§ Instructions to follow: Please write out exactly the lines of the data below from the line holding "2024-02 | Value: 13.75% -> 8.33%" through the line holding "2023-11 | Val.: 6.45% -> -8.33%", and leave out the rest.
---
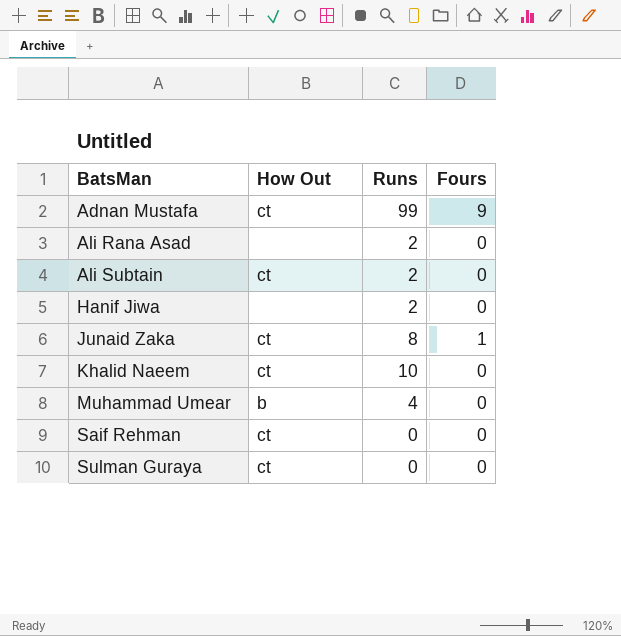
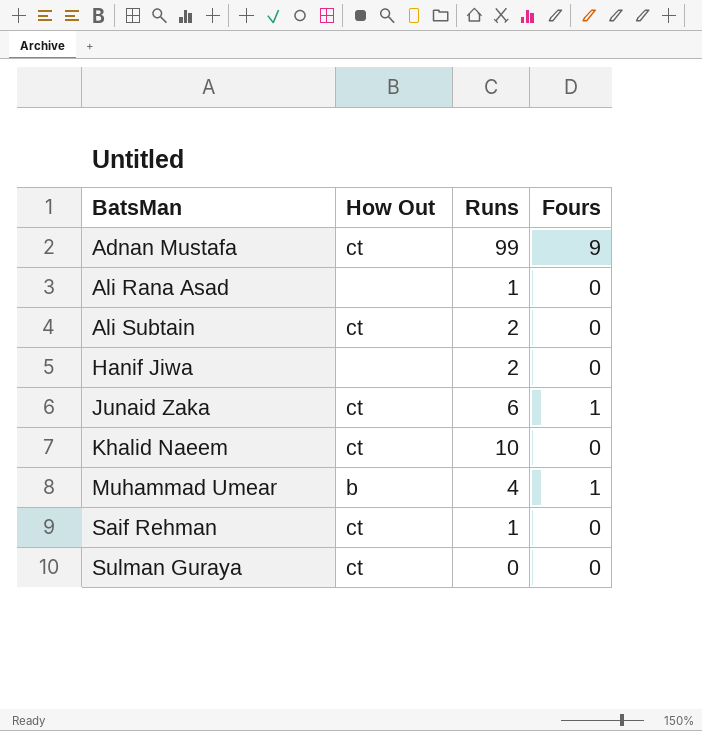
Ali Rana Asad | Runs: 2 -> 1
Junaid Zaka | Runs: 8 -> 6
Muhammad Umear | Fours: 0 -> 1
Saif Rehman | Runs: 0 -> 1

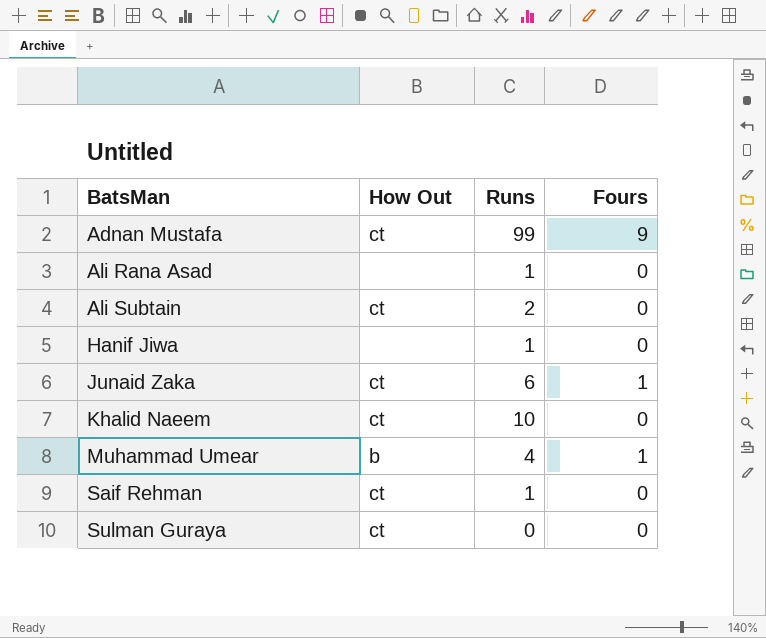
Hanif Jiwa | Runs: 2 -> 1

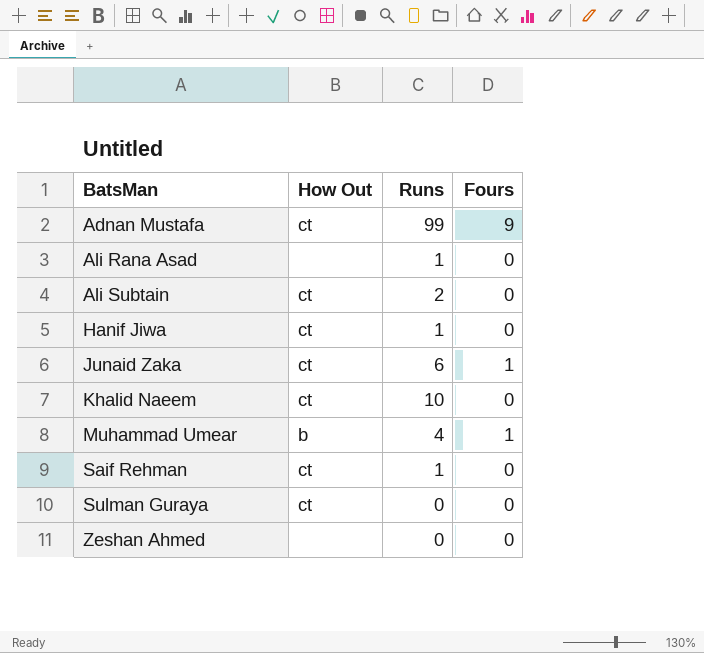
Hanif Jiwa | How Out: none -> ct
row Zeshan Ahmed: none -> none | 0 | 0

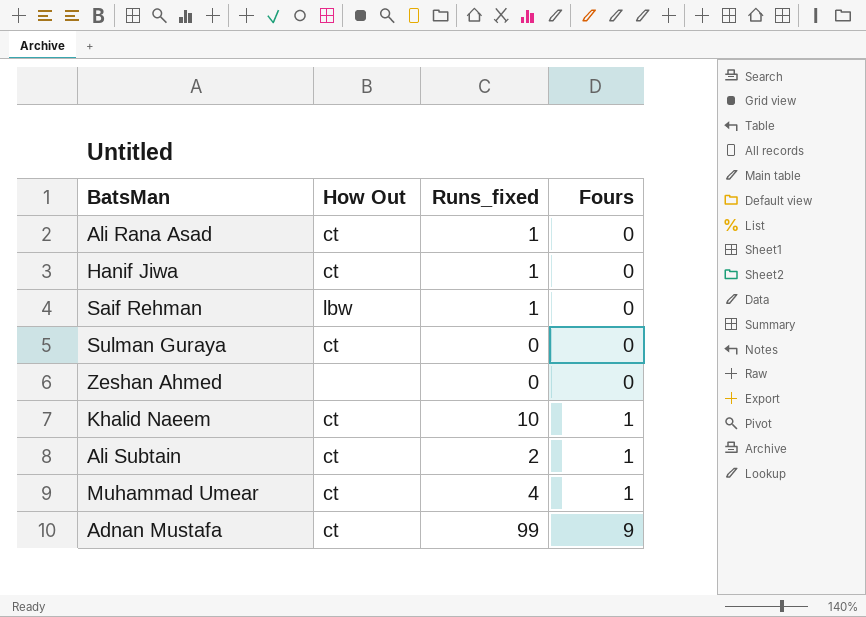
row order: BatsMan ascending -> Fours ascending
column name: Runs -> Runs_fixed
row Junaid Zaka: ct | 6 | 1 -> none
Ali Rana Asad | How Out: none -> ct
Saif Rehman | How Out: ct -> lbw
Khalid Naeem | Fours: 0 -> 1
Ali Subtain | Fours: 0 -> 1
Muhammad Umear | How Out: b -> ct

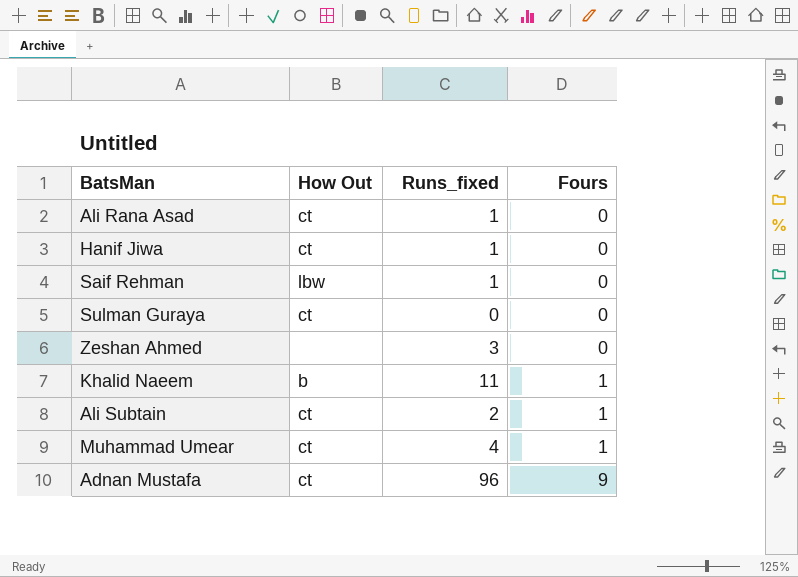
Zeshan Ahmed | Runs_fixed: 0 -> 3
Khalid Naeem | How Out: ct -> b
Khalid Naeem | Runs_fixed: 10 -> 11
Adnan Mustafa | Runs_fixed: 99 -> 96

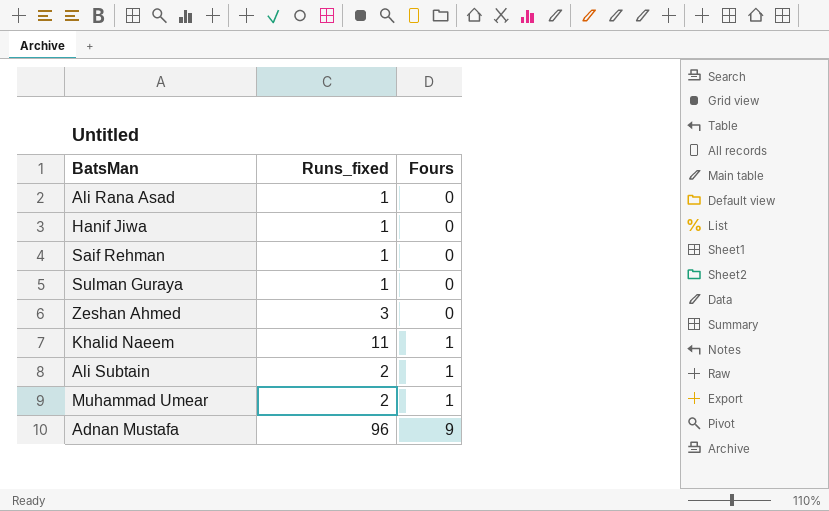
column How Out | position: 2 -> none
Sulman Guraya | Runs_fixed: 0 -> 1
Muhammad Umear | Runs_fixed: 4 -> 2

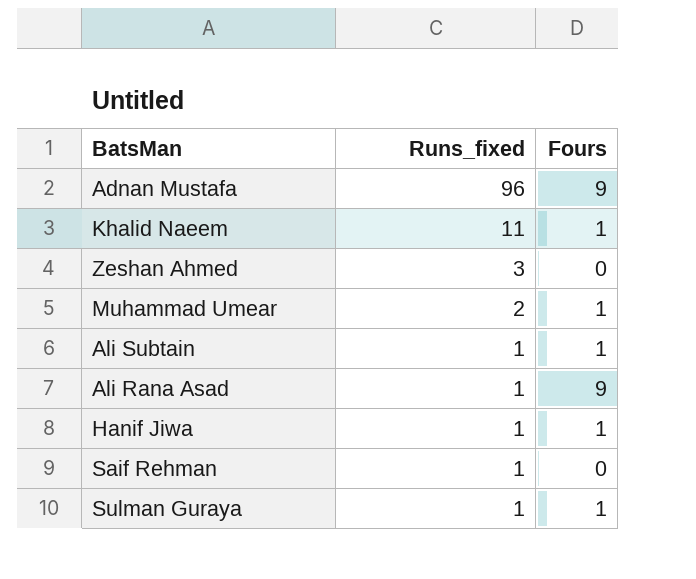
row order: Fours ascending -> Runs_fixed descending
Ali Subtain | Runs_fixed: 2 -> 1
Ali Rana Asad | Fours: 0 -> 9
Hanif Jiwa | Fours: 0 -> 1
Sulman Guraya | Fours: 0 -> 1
---
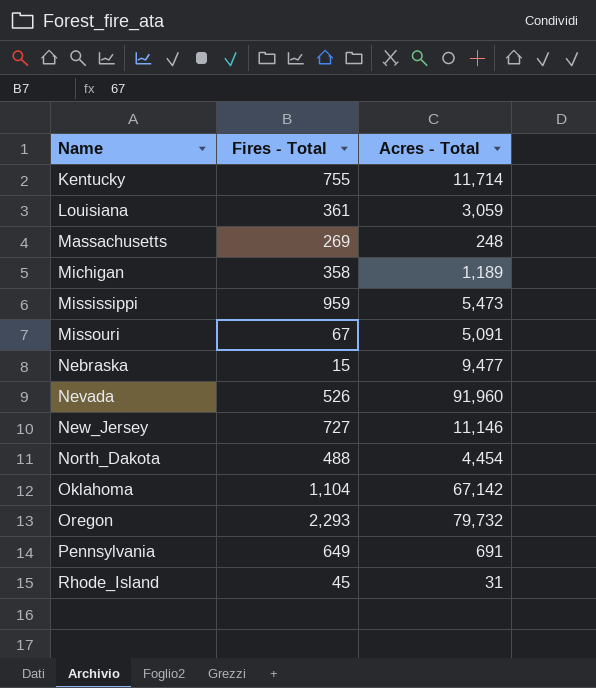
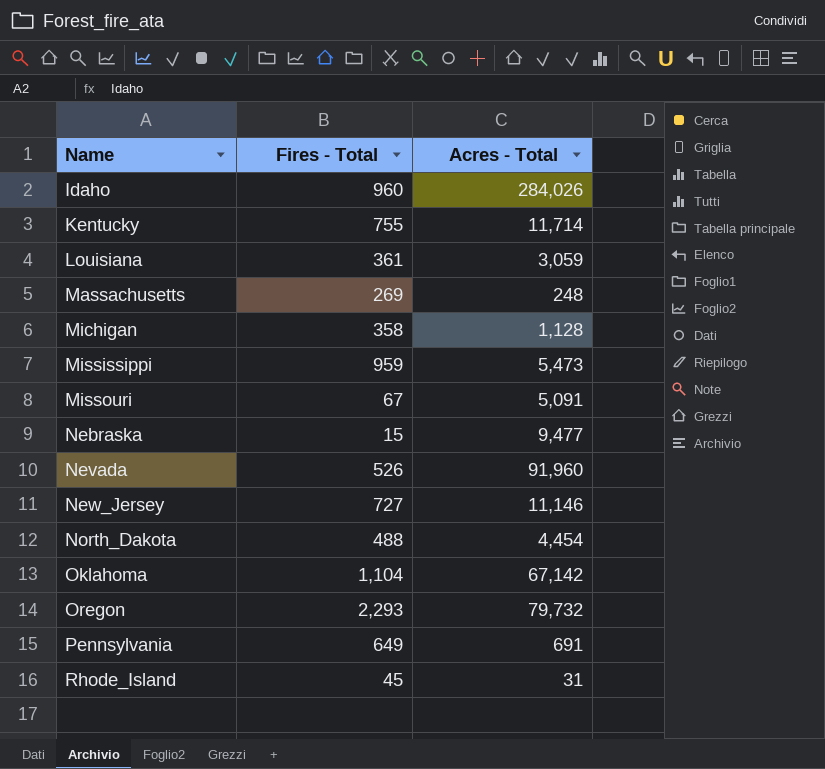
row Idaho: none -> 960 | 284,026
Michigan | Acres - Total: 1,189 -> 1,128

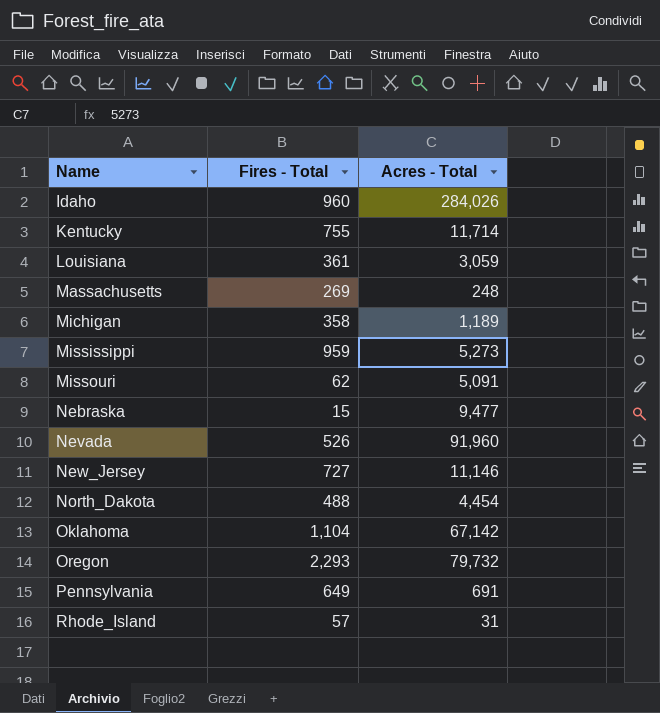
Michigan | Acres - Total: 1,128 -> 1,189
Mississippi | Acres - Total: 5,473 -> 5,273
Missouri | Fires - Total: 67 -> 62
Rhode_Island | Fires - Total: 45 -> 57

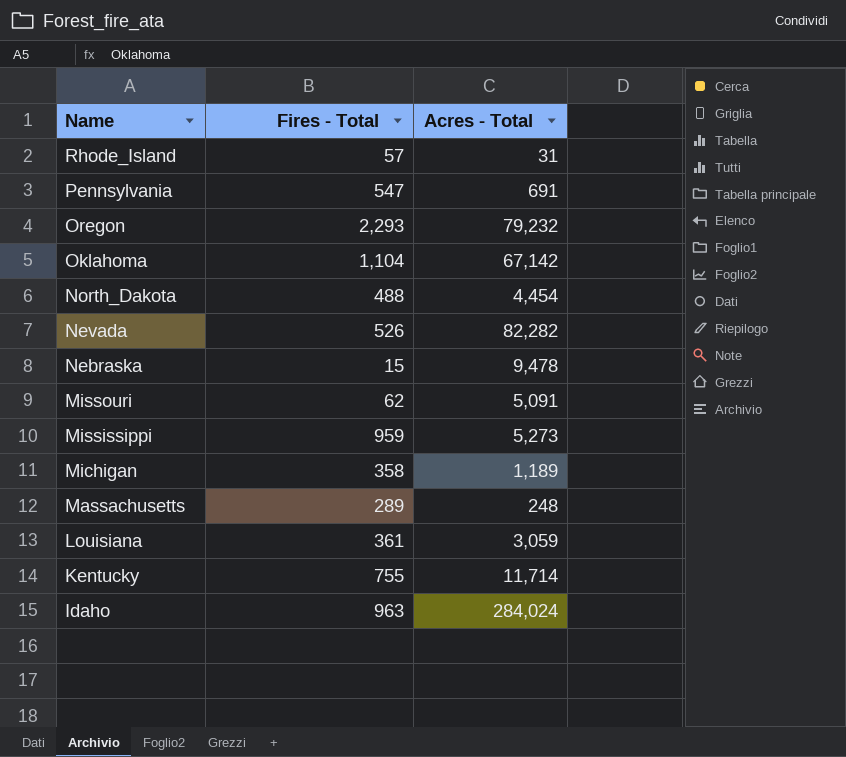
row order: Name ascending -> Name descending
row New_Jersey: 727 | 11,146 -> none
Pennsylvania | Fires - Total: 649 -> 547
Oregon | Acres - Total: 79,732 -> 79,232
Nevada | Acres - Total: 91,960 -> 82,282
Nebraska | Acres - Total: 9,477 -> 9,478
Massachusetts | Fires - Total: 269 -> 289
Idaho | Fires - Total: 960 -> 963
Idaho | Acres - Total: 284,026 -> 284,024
---
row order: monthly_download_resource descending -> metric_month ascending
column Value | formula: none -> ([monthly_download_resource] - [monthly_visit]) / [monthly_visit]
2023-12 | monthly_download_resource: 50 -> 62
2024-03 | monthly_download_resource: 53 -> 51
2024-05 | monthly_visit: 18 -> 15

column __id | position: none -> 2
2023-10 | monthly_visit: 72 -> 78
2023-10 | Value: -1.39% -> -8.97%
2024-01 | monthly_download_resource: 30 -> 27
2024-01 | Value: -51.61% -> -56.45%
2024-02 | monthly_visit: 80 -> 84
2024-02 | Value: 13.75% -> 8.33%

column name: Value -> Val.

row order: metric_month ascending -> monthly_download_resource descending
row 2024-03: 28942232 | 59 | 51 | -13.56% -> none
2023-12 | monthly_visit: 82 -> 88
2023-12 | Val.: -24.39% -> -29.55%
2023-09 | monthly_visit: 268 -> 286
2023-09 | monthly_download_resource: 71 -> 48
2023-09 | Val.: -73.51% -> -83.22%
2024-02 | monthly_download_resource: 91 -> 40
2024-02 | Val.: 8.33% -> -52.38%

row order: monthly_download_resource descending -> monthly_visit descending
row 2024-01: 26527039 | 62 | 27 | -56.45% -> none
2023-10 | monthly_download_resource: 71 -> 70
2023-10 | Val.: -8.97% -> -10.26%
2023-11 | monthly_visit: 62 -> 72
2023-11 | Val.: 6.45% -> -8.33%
---
§ Expected output:
2024-02 | Value: 13.75% -> 8.33%

column name: Value -> Val.

row order: metric_month ascending -> monthly_download_resource descending
row 2024-03: 28942232 | 59 | 51 | -13.56% -> none
2023-12 | monthly_visit: 82 -> 88
2023-12 | Val.: -24.39% -> -29.55%
2023-09 | monthly_visit: 268 -> 286
2023-09 | monthly_download_resource: 71 -> 48
2023-09 | Val.: -73.51% -> -83.22%
2024-02 | monthly_download_resource: 91 -> 40
2024-02 | Val.: 8.33% -> -52.38%

row order: monthly_download_resource descending -> monthly_visit descending
row 2024-01: 26527039 | 62 | 27 | -56.45% -> none
2023-10 | monthly_download_resource: 71 -> 70
2023-10 | Val.: -8.97% -> -10.26%
2023-11 | monthly_visit: 62 -> 72
2023-11 | Val.: 6.45% -> -8.33%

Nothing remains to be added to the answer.